▶ **AIM OF THE EXERCISE**:
Hunt for the word "border" across the entries below, copying each line that holds it.

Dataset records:

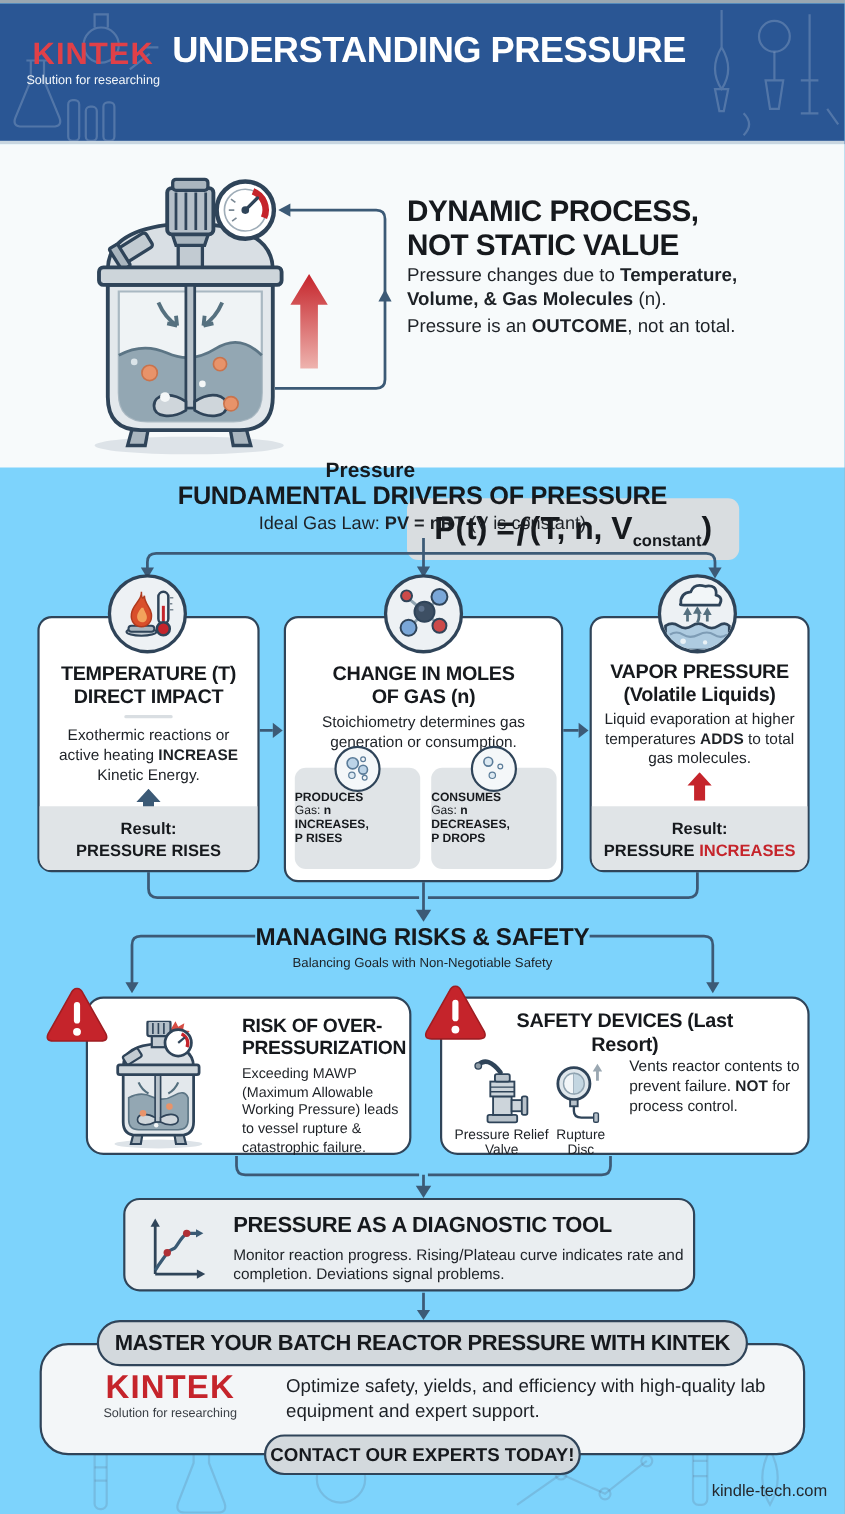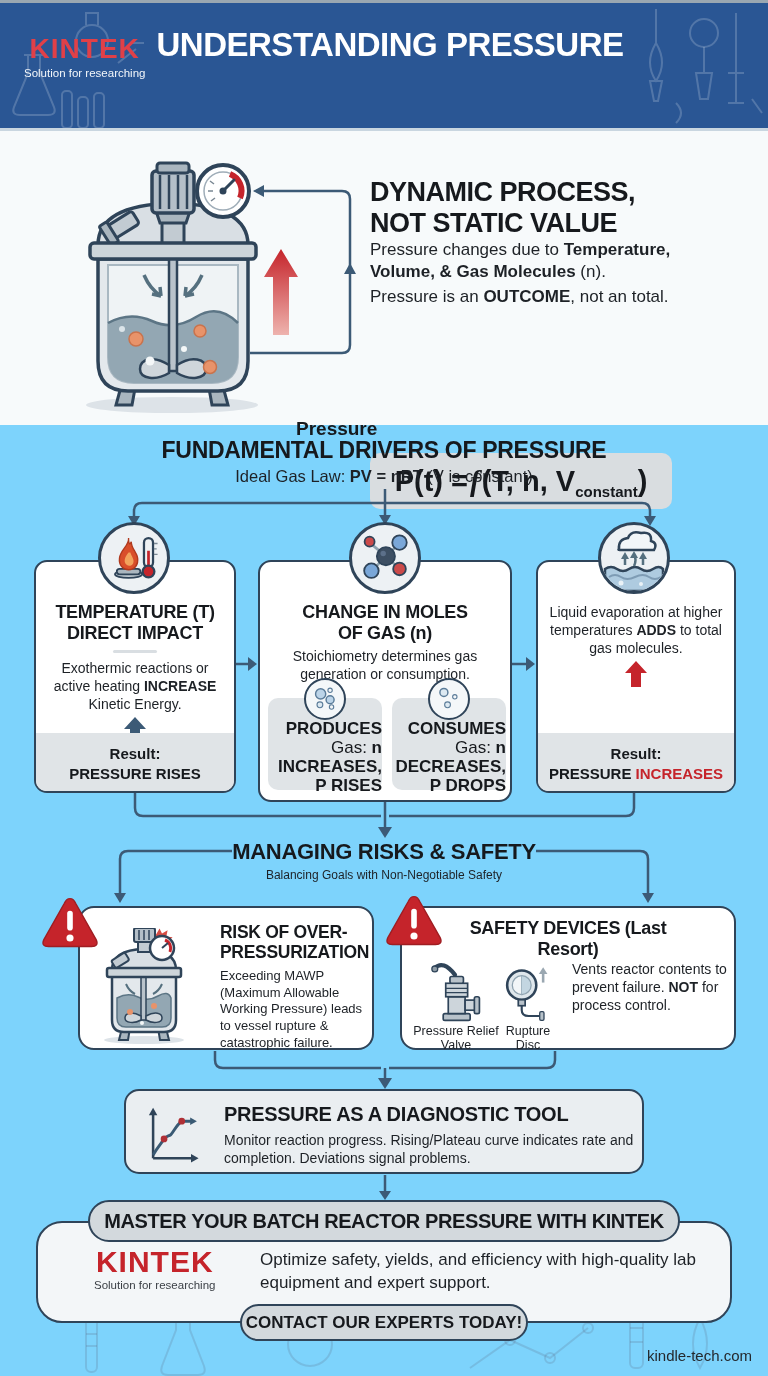--- a/index.html
+++ b/index.html
@@ -40,36 +40,36 @@
   .card { position:absolute; background:#ffffff; border:2.5px solid #2f4459; border-radius:13px; z-index:2; }
   .card-title { text-align:center; font-weight:bold; color:#16191d; font-size:18px; line-height:1.15; letter-spacing:-0.3px; }
   .card-body  { text-align:center; font-size:14px; color:#1d2126; line-height:1.28; padding:0 9px; }
   .divider { width:44px; height:3px; background:#d9dee2; border-radius:2px; margin:7px auto 7px; }
   .card-footer { position:absolute; left:0; bottom:0; width:100%; height:58px;
                  background:#e0e4e7; border-radius:0 0 10px 10px; text-align:center; padding-top:11px;
                  font-weight:bold; font-size:15px; color:#16191d; line-height:1.35; }
   .up-arrow-wrap { display:flex; justify-content:center; margin-top:3px; }
   .sub-boxes { position:absolute; left:8px; bottom:10px; width:238px; display:flex; gap:10px; }
   .sub-box { position:relative; flex:1; background:#e0e4e7; border-radius:10px; height:92px;
-             padding-top:21px; text-align:right; font-size:17px; font-weight:bold;
+             padding-top:21px; text-align:left; font-size:11px; font-weight:bold;
              color:#16191d; line-height:1.12; }
   .sub-box .rg { font-weight:normal; }
   .sub-circ { position:absolute; left:50%; top:-20px; transform:translateX(-50%);
               width:42px; height:42px; border-radius:50%; background:#f4f7f9;
               border:2.5px solid #2f4459; display:flex; align-items:center; justify-content:center; }
   .red { color:#c5242b; }
 
   
   .tri { position:absolute; z-index:5; }
   .risk-title { font-size:17.5px; font-weight:bold; color:#16191d; line-height:1.15; letter-spacing:-0.3px; }
   .risk-body  { font-size:13px; color:#1d2126; line-height:1.28; }
   .dev-label { position:absolute; text-align:center; font-size:12.5px; line-height:1.15; color:#1d2126; }
 
   
-  .diag-box { position:absolute; left:124px; top:1086px; width:520px; height:85px;
+  .diag-box { position:absolute; left:112px; top:1086px; width:520px; height:85px;
               background:#eaeef1; border:2.5px solid #2f4459; border-radius:15px; z-index:2;padding-left:9px; }
 
   
   .banner { position:absolute; left:88px; top:1197px; width:592px; height:42px; z-index:4;
             background:#d3d9dd; border:2.5px solid #2f4459; border-radius:21px;
             display:flex; align-items:center; justify-content:center;
             font-size:20px; font-weight:bold; color:#16191d; letter-spacing:-0.4px; }
   .footer-box { position:absolute; left:36px; top:1218px; width:696px; height:102px; z-index:2;
                 background:#f3f6f8; border:2.5px solid #2f4459; border-radius:26px; }
   .cta { position:absolute; left:240px; top:1301px; width:288px; height:37px; z-index:4;
@@ -316,20 +316,24 @@
         </div>
         <div>CONSUMES</div>
         <div><span class="rg">Gas: </span><span>n</span></div>
         <div>DECREASES,</div>
         <div>P DROPS</div>
       </div>
     </div>
   </div>
 
   <div class="card" style="left:536px;top:557px;width:200px;height:233px;padding-top:38px">
+    <div class="card-title">
+      <div>VAPOR PRESSURE</div>
+      <div>(Volatile Liquids)</div>
+    </div>
     <div class="card-body" style="margin-top:4px"><span>Liquid evaporation at higher temperatures </span><b>ADDS</b><span> to total gas molecules.</span></div>
     <div class="up-arrow-wrap">
       <svg width="24" height="26" viewBox="0 0 24 26">
         <path d="M12,0 L1,12 H7 V26 H17 V12 H23 Z" fill="#c5242b"></path>
       </svg>
     </div>
     <div class="card-footer">
       <div>Result:</div>
       <div><span>PRESSURE </span><span class="red">INCREASES</span></div>
     </div>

▶ **TASK RESPONSE**:
   .card { position:absolute; background:#ffffff; border:2.5px solid #2f4459; border-radius:13px; z-index:2; }
   .divider { width:44px; height:3px; background:#d9dee2; border-radius:2px; margin:7px auto 7px; }
                  background:#e0e4e7; border-radius:0 0 10px 10px; text-align:center; padding-top:11px;
   .sub-box { position:relative; flex:1; background:#e0e4e7; border-radius:10px; height:92px;
               width:42px; height:42px; border-radius:50%; background:#f4f7f9;
               border:2.5px solid #2f4459; display:flex; align-items:center; justify-content:center; }
               background:#eaeef1; border:2.5px solid #2f4459; border-radius:15px; z-index:2;padding-left:9px; }
             background:#d3d9dd; border:2.5px solid #2f4459; border-radius:21px;
                 background:#f3f6f8; border:2.5px solid #2f4459; border-radius:26px; }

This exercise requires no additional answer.